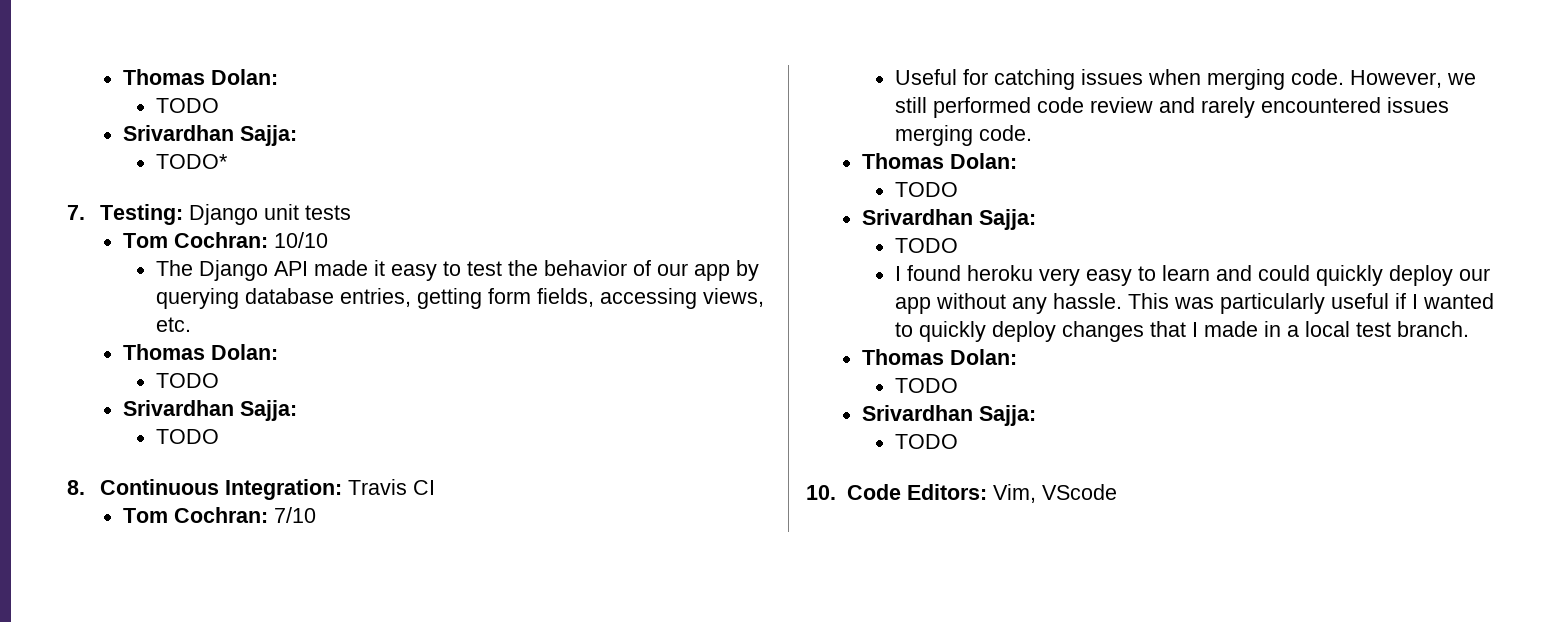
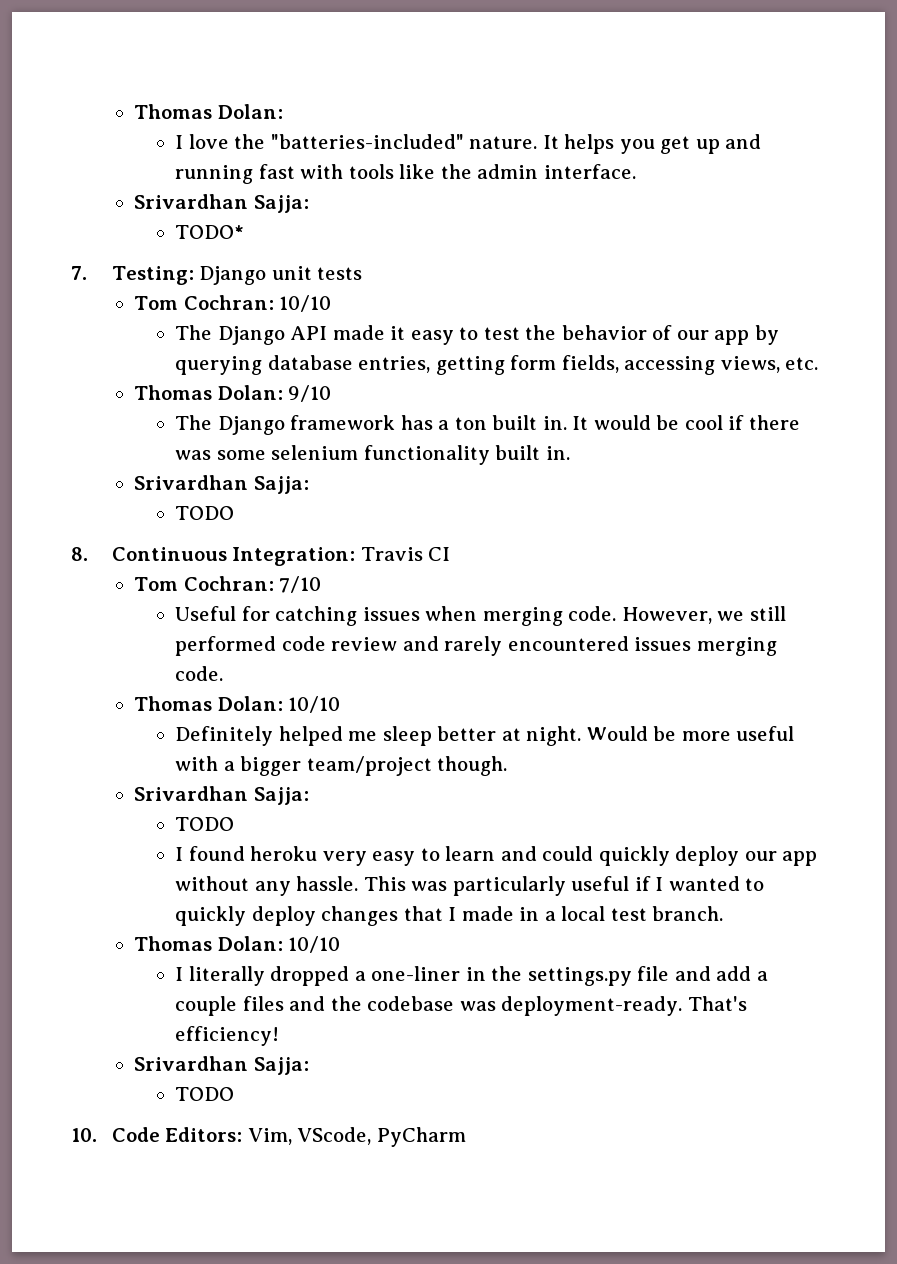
[123,69,279,85] [156,98,220,113] Thomas Dolan: // TODO -> [134,104,283,119] [175,134,762,154] [175,164,636,184] Thomas Dolan: // I love the "batteries-included" nature. It helps you get up and running fast with tools like the admin interface.
[156,373,220,388] // TODO -> [288,385,332,402] [175,415,801,435] [175,445,570,465] 9/10 // The Django framework has a ton built in. It would be cool if there was some selenium functionality built in.
[895,182,959,197] // TODO -> [288,696,341,713] [175,726,795,746] [175,756,508,776] 10/10 // Definitely helped me sleep better at night. Would be more useful with a bigger team/project though.
[895,378,959,393] // TODO -> [288,936,341,953] [175,966,768,986] [175,996,747,1016] [175,1026,280,1046] 10/10 // I literally dropped a one-liner in the settings.py file and add a couple files and the codebase was deployment-ready. That's efficiency!
[1041,484,1117,500] VScode -> [297,1127,466,1147] VScode, PyCharm

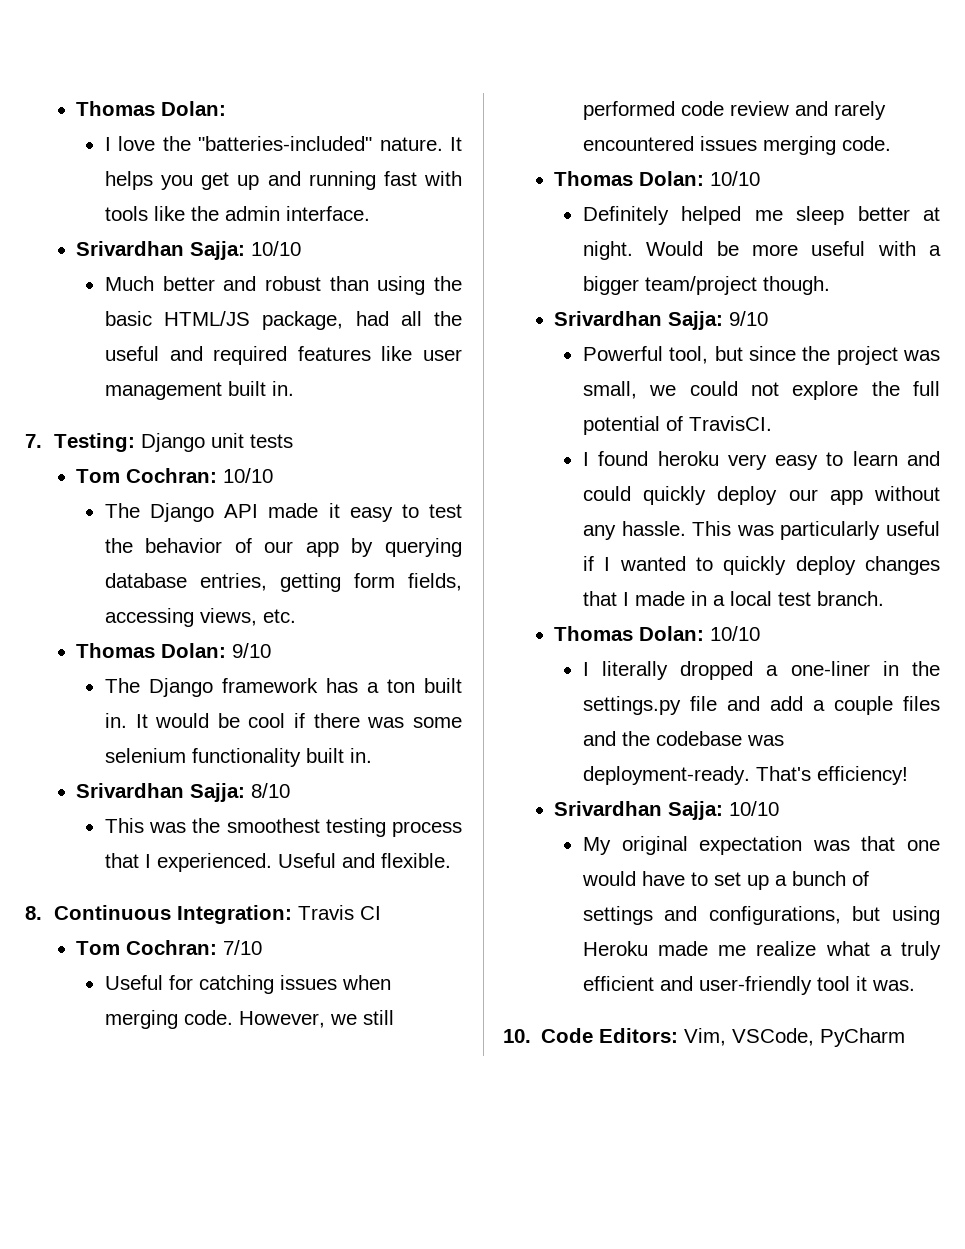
[175,225,245,239] // TODO* -> [251,241,302,256] [104,276,462,295] [104,311,462,330] [104,346,463,365] [104,381,294,400] 10/10 // Much better and robust than using the basic HTML/JS package, had all the useful and required features like user management built in.
[175,506,235,520] // TODO -> [251,783,291,798] [104,818,462,837] [104,853,451,872] 8/10 // This was the smoothest testing process that I experienced. Useful and flexible.
[175,817,235,831] // TODO -> [729,311,769,326] [582,346,940,365] [582,381,940,400] [582,416,772,435] 9/10 // Powerful tool, but since the project was small, we could not explore the full potential of TravisCI.
[175,1087,235,1101] // TODO -> [729,801,780,816] [582,836,941,855] [581,871,869,890] [582,906,940,925] [582,941,941,960] [582,976,915,995] 10/10 // My original expectation was that one would have to set up a bunch of settings and configurations, but using Heroku made me realize what a truly efficient and user-friendly tool it was.
[297,1127,372,1145] VScode, -> [732,1028,815,1046] VSCode,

* _WHAT IS NEEDED_:
Images stay out; the entries above are to be printed exactly.

* _YOUR RESPONSE_:
[123,69,279,85] [156,98,220,113] Thomas Dolan: // TODO -> [134,104,283,119] [175,134,762,154] [175,164,636,184] Thomas Dolan: // I love the "batteries-included" nature. It helps you get up and running fast with tools like the admin interface.
[156,373,220,388] // TODO -> [288,385,332,402] [175,415,801,435] [175,445,570,465] 9/10 // The Django framework has a ton built in. It would be cool if there was some selenium functionality built in.
[895,182,959,197] // TODO -> [288,696,341,713] [175,726,795,746] [175,756,508,776] 10/10 // Definitely helped me sleep better at night. Would be more useful with a bigger team/project though.
[895,378,959,393] // TODO -> [288,936,341,953] [175,966,768,986] [175,996,747,1016] [175,1026,280,1046] 10/10 // I literally dropped a one-liner in the settings.py file and add a couple files and the codebase was deployment-ready. That's efficiency!
[1041,484,1117,500] VScode -> [297,1127,466,1147] VScode, PyCharm

[175,225,245,239] // TODO* -> [251,241,302,256] [104,276,462,295] [104,311,462,330] [104,346,463,365] [104,381,294,400] 10/10 // Much better and robust than using the basic HTML/JS package, had all the useful and required features like user management built in.
[175,506,235,520] // TODO -> [251,783,291,798] [104,818,462,837] [104,853,451,872] 8/10 // This was the smoothest testing process that I experienced. Useful and flexible.
[175,817,235,831] // TODO -> [729,311,769,326] [582,346,940,365] [582,381,940,400] [582,416,772,435] 9/10 // Powerful tool, but since the project was small, we could not explore the full potential of TravisCI.
[175,1087,235,1101] // TODO -> [729,801,780,816] [582,836,941,855] [581,871,869,890] [582,906,940,925] [582,941,941,960] [582,976,915,995] 10/10 // My original expectation was that one would have to set up a bunch of settings and configurations, but using Heroku made me realize what a truly efficient and user-friendly tool it was.
[297,1127,372,1145] VScode, -> [732,1028,815,1046] VSCode,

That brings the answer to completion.